The bike ride went very quick as expected. I have done so many bike approaches over the past few years it almost seems like this is the only way to approach a hike or scramble nowadays! Like a ski approach, the bike is a huge energy and time boost on exit most of the time. Our round trip time of just under 13 hours should be considered on the fast end of the spectrum unless you’re a trail runner. I felt like we were running for a good part of the day – we certainly weren’t moving at a casual pace most of the time. As someone who’s done most of the peaks in Waterton I can confidently say that you’ll be hard pressed to top this traverse. As a 6-peak circuit it’ll pad your summit stats very nicely but it’s the views, the terrain and the ease of access that makes this trip really stand out for me.

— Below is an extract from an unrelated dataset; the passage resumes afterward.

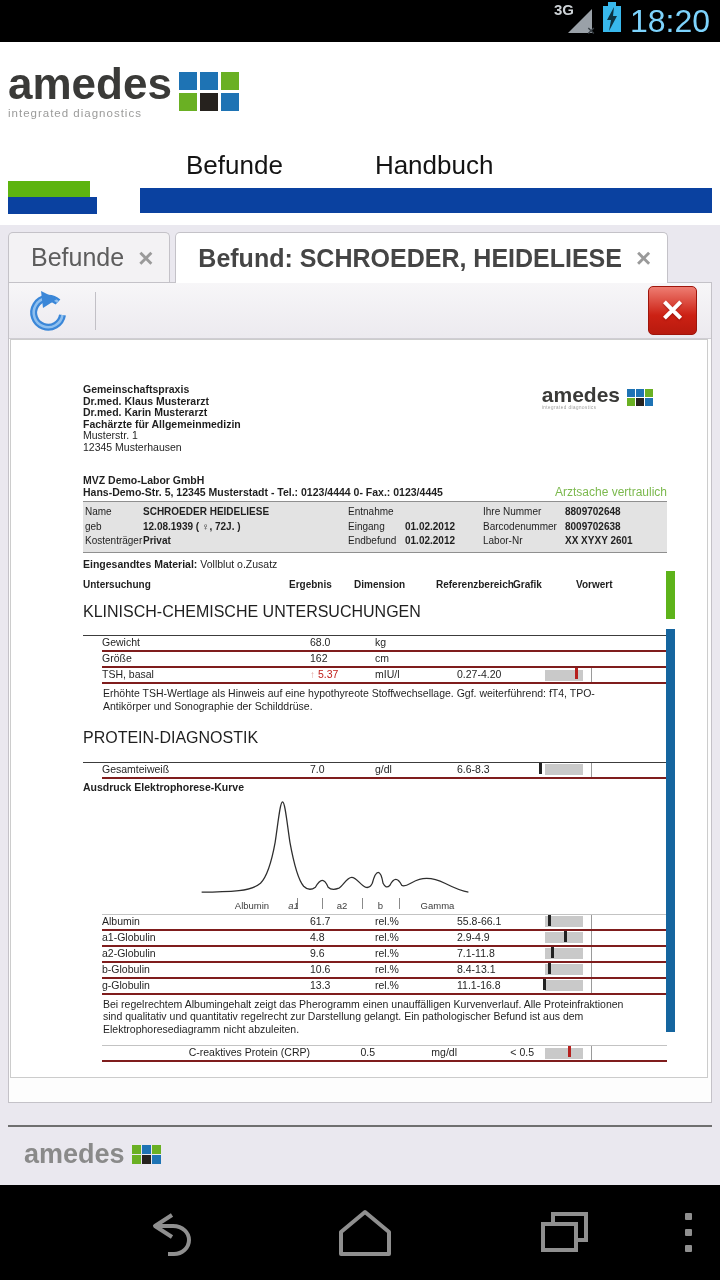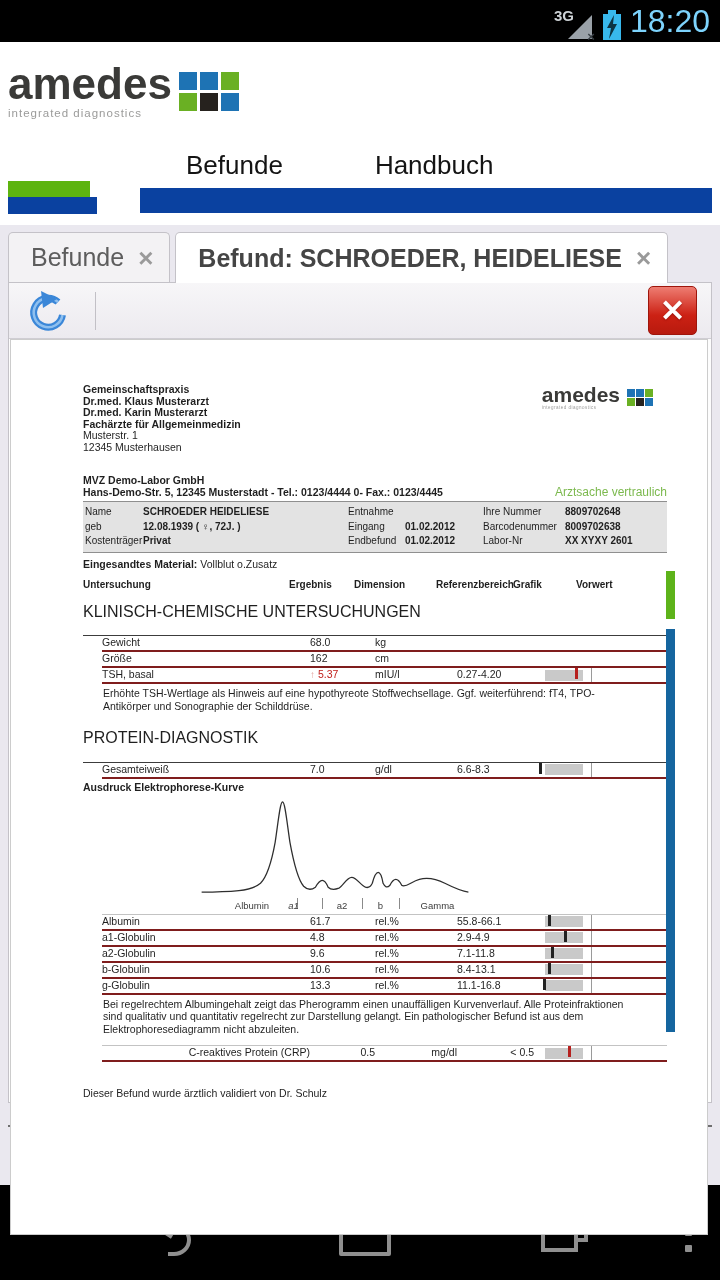"3G" .status-bar { align-items: flex-end -> flex-start }
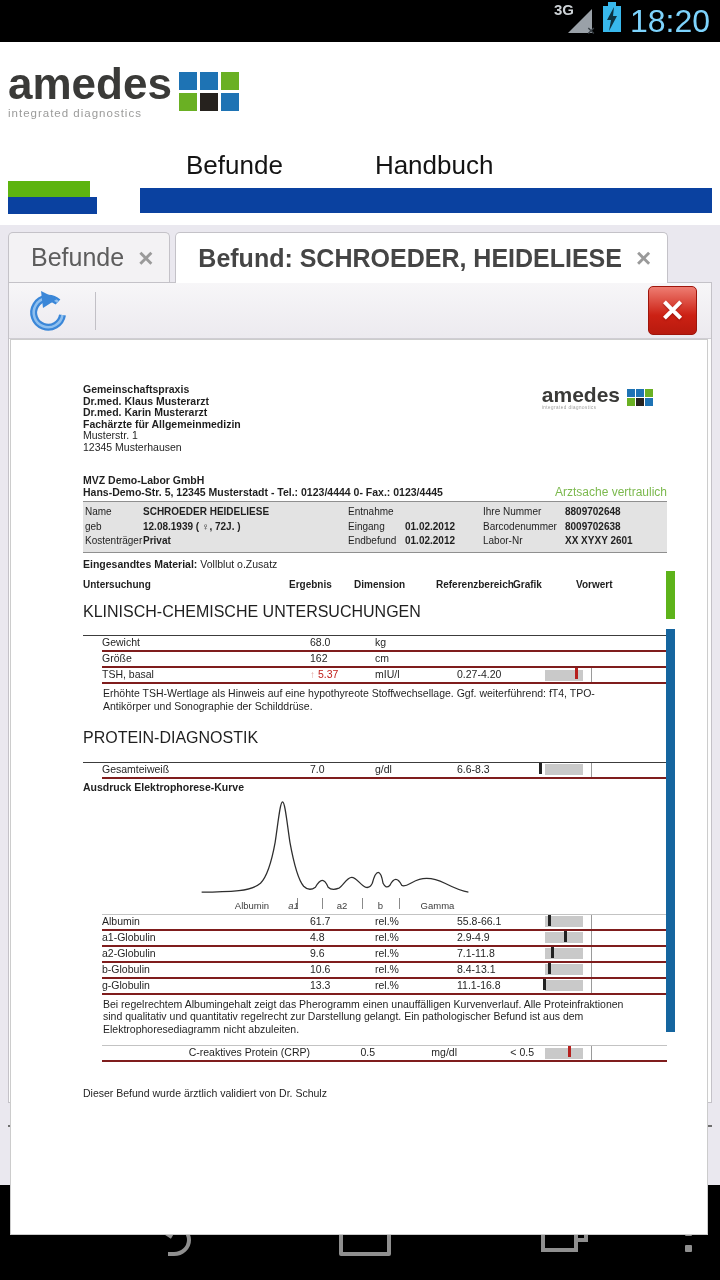"Gemeinschaftspraxis" .page { height: 896px -> 739px }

Looking back over the past 18 years of scrambling and hiking in Waterton Lakes National Park, I am struck by how many great adventures I’ve had in this tiny slice of paradise. It all started for me in 2004 with a scramble of Mount Galwey. We got horribly off route and made the scramble much more involved than it needed to be. Back then I also recruited anyone silly enough not to know better on my trips. Due to its distance from Calgary and the nature of its terrain, Waterton has provided me with some of my favorite traverses and multi day trips. On some of them the famous Waterton winds conspired to make things much tougher than expected but on others we got lucky with near perfect conditions. On the one hand I’m sad that for the most part scrambling in Waterton is now done for me, but on the other hand I can’t think of a better way to finish then with some classic traversing and scrambling over the small area of the park unaffected by the Kenow wildfires.